2014 AMC 10B Problems/Problem 16

Revision as of 13:58, 15 March 2018 by Tigermathyma (talk | contribs) (Solution)

Problem

Four fair six-sided dice are rolled. What is the probability that at least three of the four dice show the same value?

$\textbf {(A) } \frac{1}{36} \qquad \textbf {(B) } \frac{7}{72} \qquad \textbf {(C) } \frac{1}{9} \qquad \textbf {(D) } \frac{5}{36} \qquad \textbf {(E) } \frac{1}{6}$

Solution

We split this problem into 2 cases.

First, we calculate the probability that all four are the same.
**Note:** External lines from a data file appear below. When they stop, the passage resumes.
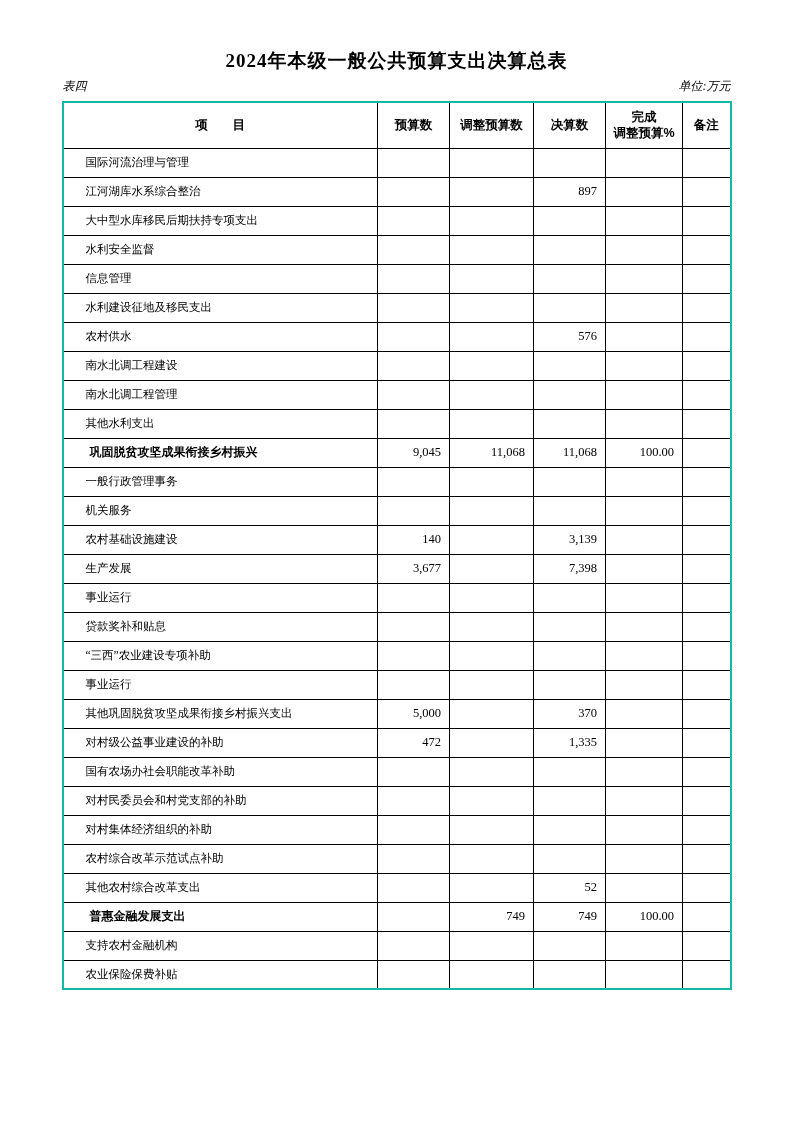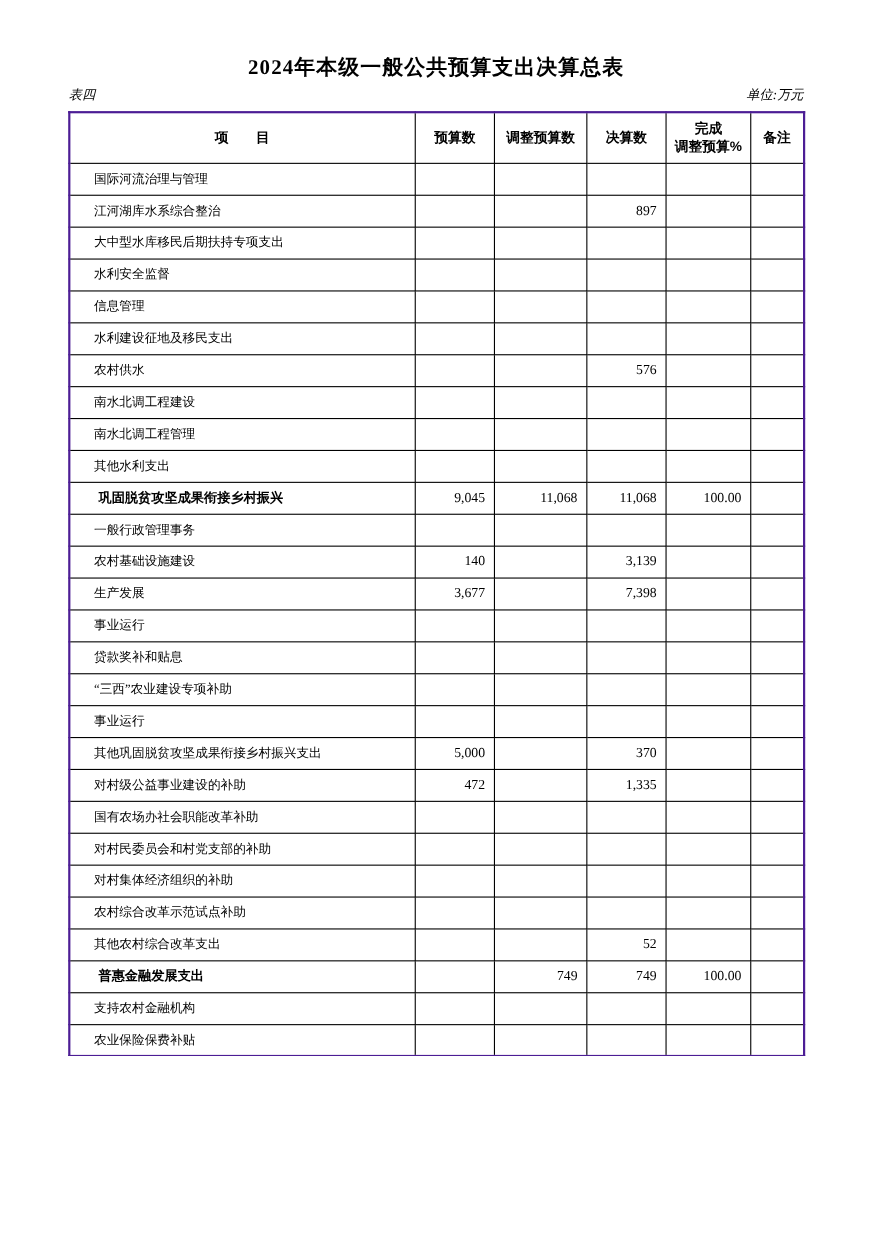"2024年本级一般公共预算支出决算总表" .page { height: 960px -> 1122px }
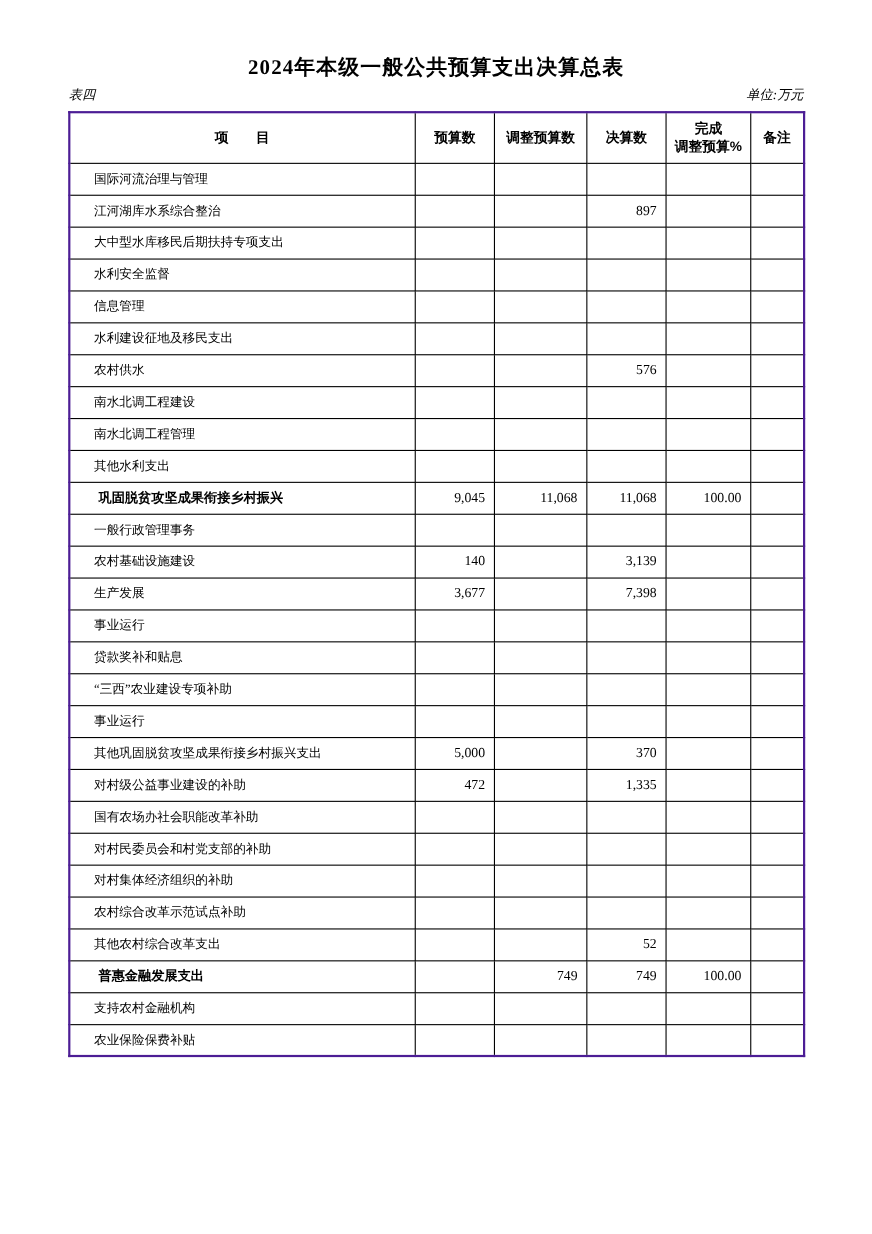"项 目" table.budget-table { border: 2px solid #4c1d95 -> 2px solid #14b8a6 }
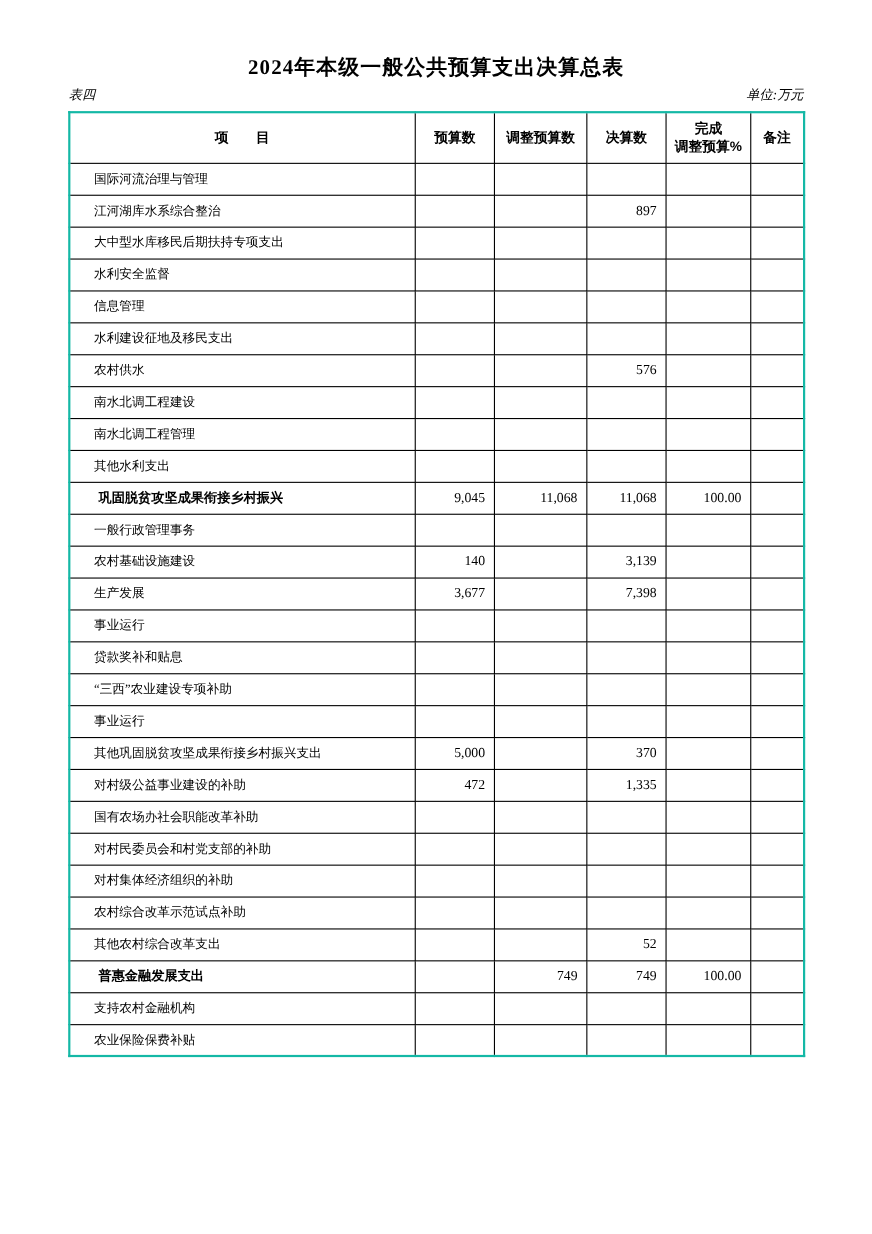"机关服务" tr { html: none -> <tr> <td>机关服务</td> <td></td> <td></td> <td></td> <td></td> <td></td> </tr> }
After the first dice, all the number must be equal to that roll, giving a probability of $1 \cdot \dfrac{1}{6} \cdot \dfrac{1}{6} \cdot \dfrac{1}{6} = \dfrac{1}{216}$.

Second, we calculate the probability that three are the same and one is different. After the first dice, the next two must be equal and the third different. There are 4 orders to roll the different dice, giving $4 \cdot 1 \cdot \dfrac{1}{6} \cdot \dfrac{1}{6} \cdot \dfrac{5}{6} = \dfrac{5}{54}$.
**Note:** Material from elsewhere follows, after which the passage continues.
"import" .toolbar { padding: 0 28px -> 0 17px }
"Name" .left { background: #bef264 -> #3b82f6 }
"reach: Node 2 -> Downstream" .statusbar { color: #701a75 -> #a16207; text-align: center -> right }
Adding these up, we get $\dfrac{7}{72}$, or $\boxed{\textbf{(B)}}$.

Solution 2

Note that there are two cases for this problem

Case 1: Exactly three of the dices show the same value.

There are $5$ values that the remaining die can take on, and there are $\binom{4}{3}=4$ ways to choose the die. There are $6$ ways that this can happen. Hence, $6\cdot 4\cdot5=120$ ways.

Case 2: Exactly four of the dices show the same value.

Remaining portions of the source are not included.